Conto - Anseios de Pedro


            — Acorde, seu imprestável! – o grito ecoava pelo pequeno quarto. —Acorde!
            Os olhos de Pedro se abriram. O garoto estava assustado.
            — Acorde, seu vagabundo! – a voz masculina continuava a gritar, insistentemente. — Abra essa porta!
            O garoto se levantou de sua cama, apoiando-se com o cotovelo direito e colocando o seus pés no chão carpetado.
            Ele esfregou os olhos, tentando desembaçar a visão. Soltou um bocejo.
            — Abre logo essa porta, Pedro! – gritava o homem do outro lado da porta, quase a derrubando.
            — Já “” indo, calma! – pediu o rapaz, caminhando rumo à porta. — Pra quê essa gritaria?
            — Seu filho de uma puta! – gritou o homem. — Você é um lixo...
            O rapaz, então, lembrou-se do possível motivo da gritaria.
            Na noite anterior, Pedro saíra com os amigos para uma balada e, na volta, conseguiu uma carona com Júlio, um velho amigo. Mas, recentemente, os dois haviam descoberto um sentimento que ia além da amizade. Naquela madrugada, assim que desceu do carro, Pedro foi puxado por Júlio, que lhe beijou ali, em frente à sua casa.
            Foi maravilhoso. Um sentimento intenso.
            Mas por um certo momento, Pedro pensou estar sendo observado por alguém. Percebendo que já se passavam das quatro da manhã, o rapaz se despediu de seu amigo e entrou para a sua casa.
            Entrou sorrateiro, tal qual um ladrão assalta uma casa, caminhando para o seu quarto. No corredor, aproveitou para espiar o quarto do pai, e ficou aliviado ao ver que o homem dormia pesadamente.
            Assim que entrou em seu quarto, Pedro se deitou com a roupa que estava e começou a pensar em Júlio. Conhecera Júlio sete anos antes e sempre tivera um carinho muito grande pelo amigo. Contudo, só recentemente, há pouco mais de três semanas, é que a situação havia começado a mudar.
            O que sentia por Júlio não era, definitivamente, apenas um carinho fraternal. Era muito mais que isso. Pedro queria a felicidade de Júlio, queria ser feliz com Júlio. Ele queria ser a felicidade de Júlio.
            E ele sentia reciprocidade.
            Ali, deitado em sua cama, Pedro decidiu que conversaria com Júlio assim que o dia clareasse, e revelaria o tamanho e a intensidade do seu sentimento.
            Fechou os olhos e dormiu.
            Sonhou com Júlio, com a sua família, com os seus amigos. Sonhou com um futuro pelo qual ansiava.
            — Pedro, abra essa porta! – a voz masculina persistia, gritando ferozmente.
            — Pai, o que aconteceu? – o garoto resistiu antes de abrir a porta. — Por que está gritando desse jeito? Caramba!
            Um barulho muito alto estalou e a porta se quebrou diante de Pedro.
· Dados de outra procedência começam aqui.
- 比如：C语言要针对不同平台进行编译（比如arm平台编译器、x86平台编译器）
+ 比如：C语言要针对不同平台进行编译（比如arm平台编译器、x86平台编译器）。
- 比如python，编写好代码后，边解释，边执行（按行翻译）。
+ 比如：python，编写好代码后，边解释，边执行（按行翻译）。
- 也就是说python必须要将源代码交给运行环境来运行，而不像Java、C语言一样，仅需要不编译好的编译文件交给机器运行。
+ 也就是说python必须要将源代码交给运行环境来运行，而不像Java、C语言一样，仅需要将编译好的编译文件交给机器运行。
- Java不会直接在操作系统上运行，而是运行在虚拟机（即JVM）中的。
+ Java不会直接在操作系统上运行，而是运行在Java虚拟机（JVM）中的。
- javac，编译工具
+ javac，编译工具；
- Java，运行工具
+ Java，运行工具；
A única coisa que conseguiu ver foi o punho cerrado de seu pai vir na direção de seu rosto.
            Caído no chão, após o soco que seu pai havia-lhe dado, o jovem se sentiu tonto, perdido, mas quando abriu a boca para contestar levou outro soco.
            — Filho de uma puta! – gritava o pai de Pedro. — Sua mãe estaria envergonhada se estivesse viva...
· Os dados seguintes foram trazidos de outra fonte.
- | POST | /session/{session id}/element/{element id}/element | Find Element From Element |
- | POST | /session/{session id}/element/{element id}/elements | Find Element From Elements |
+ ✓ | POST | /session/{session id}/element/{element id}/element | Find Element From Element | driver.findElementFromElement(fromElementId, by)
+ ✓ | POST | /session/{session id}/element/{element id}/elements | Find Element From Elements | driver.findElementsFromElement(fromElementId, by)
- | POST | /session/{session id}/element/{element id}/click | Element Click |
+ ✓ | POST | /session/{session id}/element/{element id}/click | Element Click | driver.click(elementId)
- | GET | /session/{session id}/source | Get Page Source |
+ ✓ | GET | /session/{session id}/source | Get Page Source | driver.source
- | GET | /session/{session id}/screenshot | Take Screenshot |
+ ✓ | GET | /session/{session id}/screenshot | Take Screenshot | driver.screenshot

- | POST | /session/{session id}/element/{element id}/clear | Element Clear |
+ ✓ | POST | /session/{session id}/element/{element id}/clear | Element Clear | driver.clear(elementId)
            — Para, pai! – Pedro soluçava, enquanto seu sangue escorria por seu rosto.
            — Não sou seu pai, sua bicha! – outro soco atingiu o nariz do garoto, quebrando-o e fazendo mais sangue jorrar. — Filho meu não vira mulherzinha!
            — Por fav... – antes que pudesse concluir, Pedro levou um muro no estômago, que o fez vomitar um líquido verde, misturado com sangue.
            — Cala a sua boca, seu infeliz! – o homem tateou à sua volta, pegando a luminária do criado e acertando-a no queixo do garoto.
            Pedro estava exaurido.
            Com a visão embaçada, o garoto viu sangue por todo o canto. Seu sangue.
            O garoto viu um relance de seu futuro. Ao menos, o futuro pelo qual ansiava.
            Viu Júlio. Viu a sua família. Viu os seus amigos. Viu todos juntos. Viu alegria, esperança.
            Depois, Pedro só viu a escuridão.